Stand Atlantic – ‘Pink Elephant’

By Yasmin Brown

In the two years since Aussie natives Stand Atlantic released debut album ‘Skinny Dipping’, they’ve worked to build up a strong, international fanbase. As they embarked on headline tours, sat comfortably on festival lineups, and saw themselves supporting well-established bands such as The Maine, it became clear that this is a band destined for stardom – at least in the pop-punk world. ‘Skinny Dipping’ was embraced with open arms, and the increasing number of fans singing along and crowd surfing at their shows – regardless of the band’s position on the lineup – made this fact undeniable. 

It stands, then, that as they come to release their second album, ‘Pink Elephant’, there’s a lot to live up to. Luckily for both band and fans, this record will not disappoint.

The record kicks off suddenly with ‘Like That’. There’s no build up in sight as we’re instantly thrown into the deep end of a pool of classic pop-punk sounds, wherein vocalist Bonnie Fraser is immediately given a chance to show off her talents – not least just before the bridge where her vocals reach brand new heights. The track transitions into ‘Shh!’ – a song that utilises synths in such a way that it feels more mature than anything they’ve done before as Fraser encourages the song’s subject to think before they speak. This feels heavier than any of their previous material, and it’s something we’ll hear numerous times throughout the record as the band push boundaries, maintaining their signature sound but also bravely venturing slightly outside the lines. 

The next three tracks are the most catchy, Fraser’s staccato vocal effects lending themselves perfectly to the fun-as-hell chorus in ‘Blurry’, before the band launch into what might sonically be the fiercest track on the record, ‘Jurassic Park’. 

What really makes this record stand out though, are the moments that feel completely removed from anything they’ve done before.

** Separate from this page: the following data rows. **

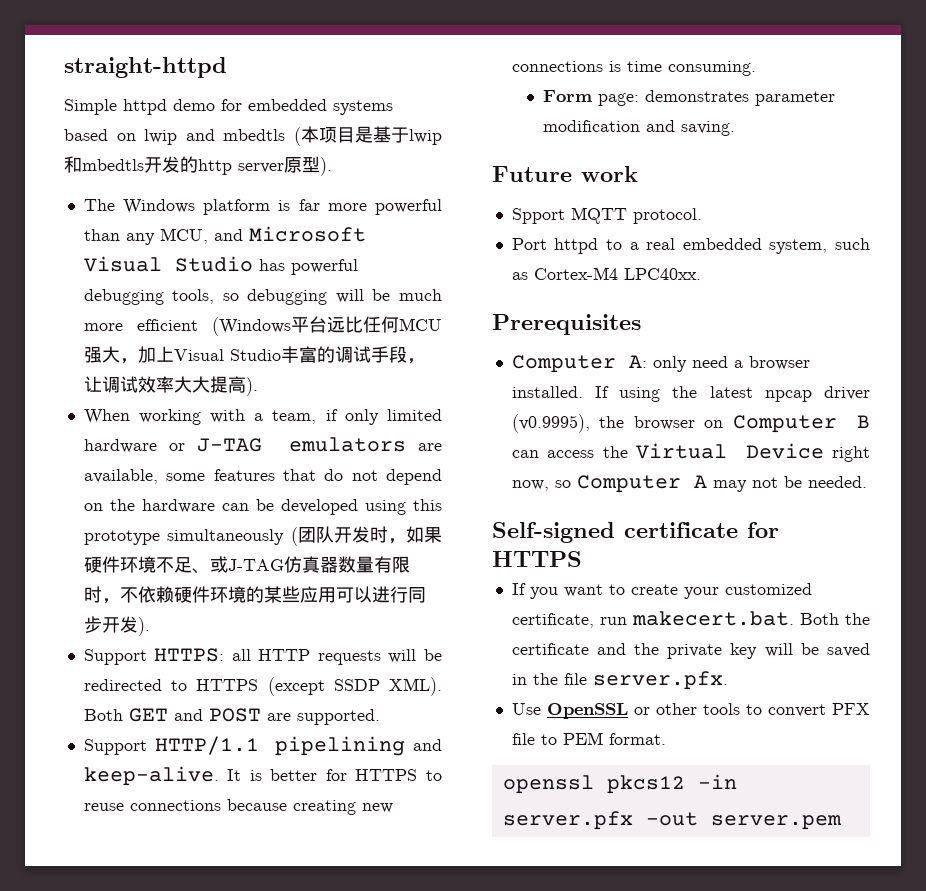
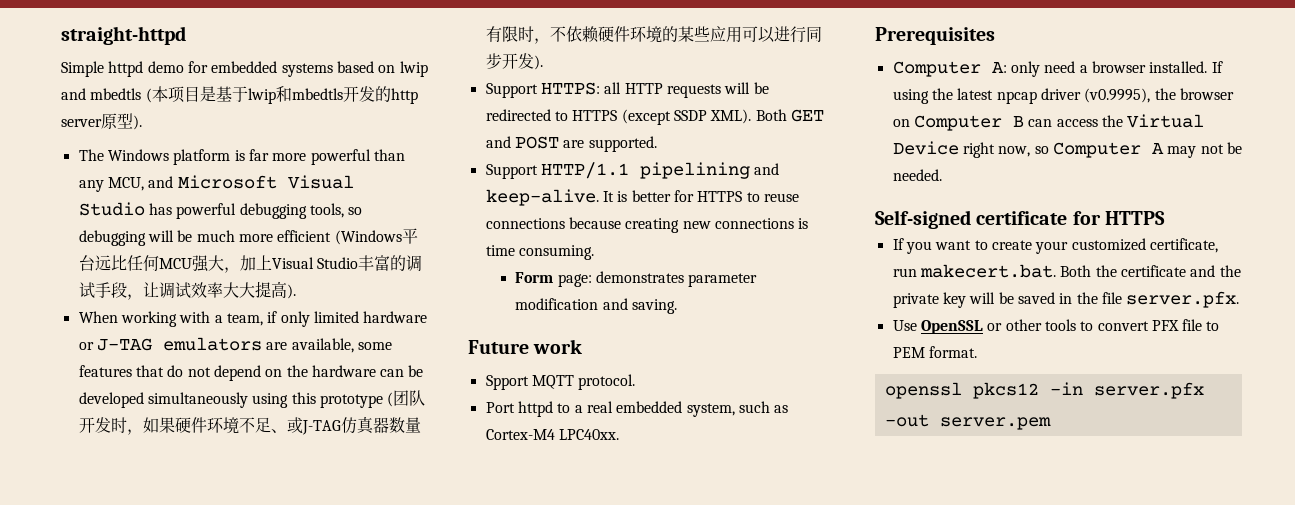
- When working with a team, if only limited hardware or J-TAG emulators are available, some features that do not depend on the hardware can be developed using this prototype simultaneously (团队开发时，如果硬件环境不足、或J-TAG仿真器数量有限时，不依赖硬件环境的某些应用可以进行同步开发).
+ When working with a team, if only limited hardware or J-TAG emulators are available, some features that do not depend on the hardware can be developed simultaneously using this prototype (团队开发时，如果硬件环境不足、或J-TAG仿真器数量有限时，不依赖硬件环境的某些应用可以进行同步开发).

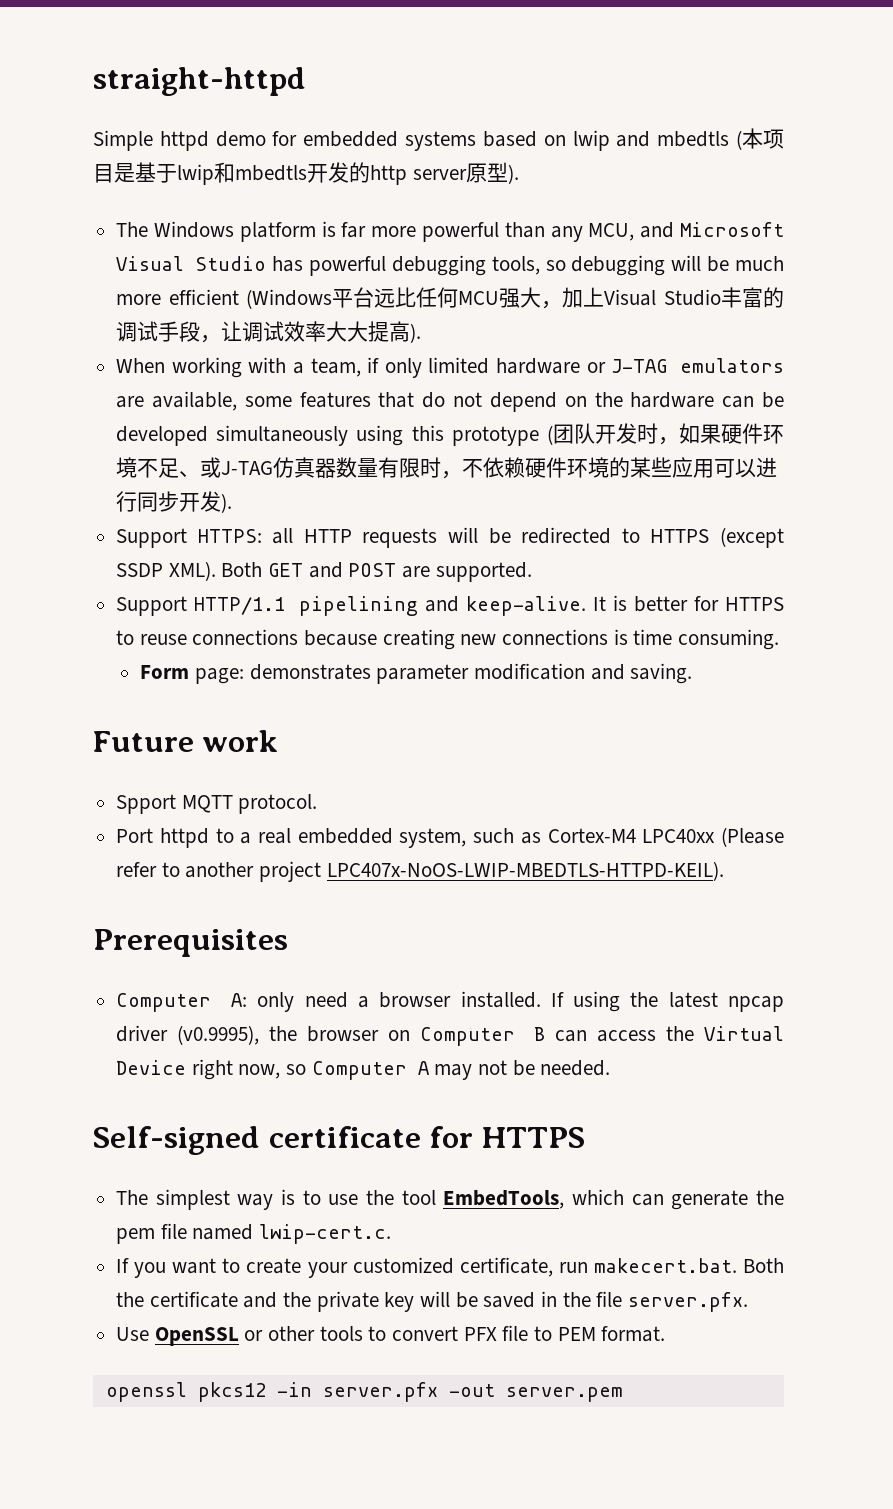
- Port httpd to a real embedded system, such as Cortex-M4 LPC40xx.
+ Port httpd to a real embedded system, such as Cortex-M4 LPC40xx (Please refer to another project LPC407x-NoOS-LWIP-MBEDTLS-HTTPD-KEIL).
+ The simplest way is to use the tool EmbedTools, which can generate the pem file named lwip-cert.c.

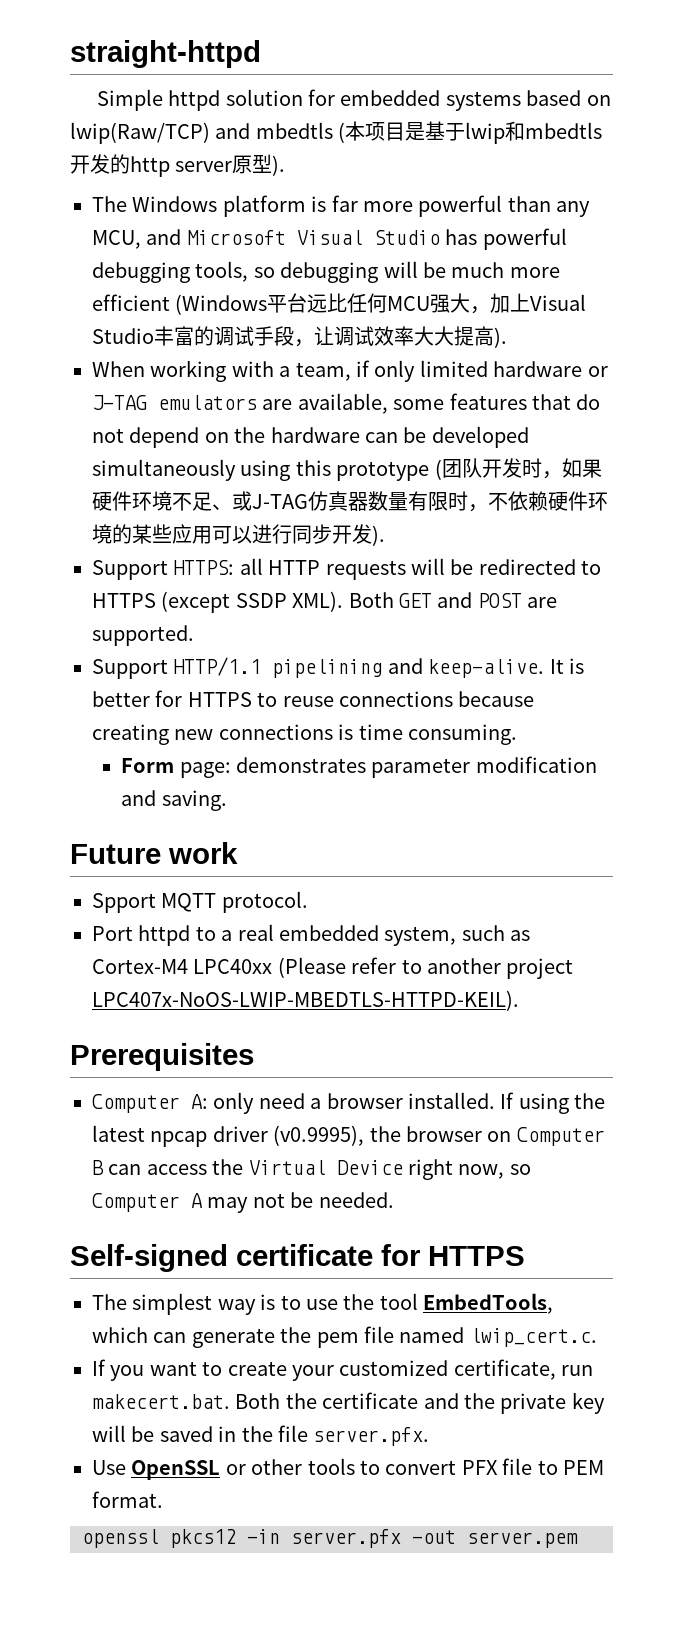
- Simple httpd demo for embedded systems based on lwip and mbedtls (本项目是基于lwip和mbedtls开发的http server原型).
+ Simple httpd solution for embedded systems based on lwip(Raw/TCP) and mbedtls (本项目是基于lwip和mbedtls开发的http server原型).
- The simplest way is to use the tool EmbedTools, which can generate the pem file named lwip-cert.c.
+ The simplest way is to use the tool EmbedTools, which can generate the pem file named lwip_cert.c.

You see it a little at first during ‘Eviligo’, where the synths are seamlessly incorporated as a prominent feature of the track, but it’s only when the bitter ‘Wavelength’ kicks in that we feel these synths take the reins and present something entirely new as Fraser sings about someone trying to be something they’re not.

While the upbeat, pop-punk, synth goodness is certainly enjoyable, Stand Atlantic truly excel when they strip things back, and ‘Drink to Drown’ is by far a standout on this record. The soft, piano driven piece is sad, vulnerable and introspective, and for the first time, Fraser’s vocals take centre stage. Ironically, and in what might be considered by some a disappointment, it’s followed by ‘DWYW’, where Fraser’s voice is coated in autotune – and while it’s a super fun, accessible pop-punk track, you can’t help feel a little let down by this artistic decision.

That said, it’s a short lived disappointment as we’re then treated to ‘Silk & Satin’. This track is a delightful surprise – a far cry from its predecessor and other familiar sounding tracks such as ‘Like That’. Instead, ‘Silk & Satin’ is more abstract in its sound, a subdued yet powerful piece that – overall – could easily be pinned as the best song on the record, the delicate water droplets complimenting the softness of the synths that drive the track. 

Overall, ‘Pink ‘Elephant’ feels like a stepping stone for Stand Atlantic. They’re still recognisable as the band that released ‘Skinny Dipping’ and many of these songs wouldn’t feel out of place on their debut, but you can also see where they’re making an effort to progress and grow as a band. The familiarity is comforting and the surprises are pleasant ones. It will be interesting to see where the next few years take them, but for now, this is the perfect record to carry us through to that point.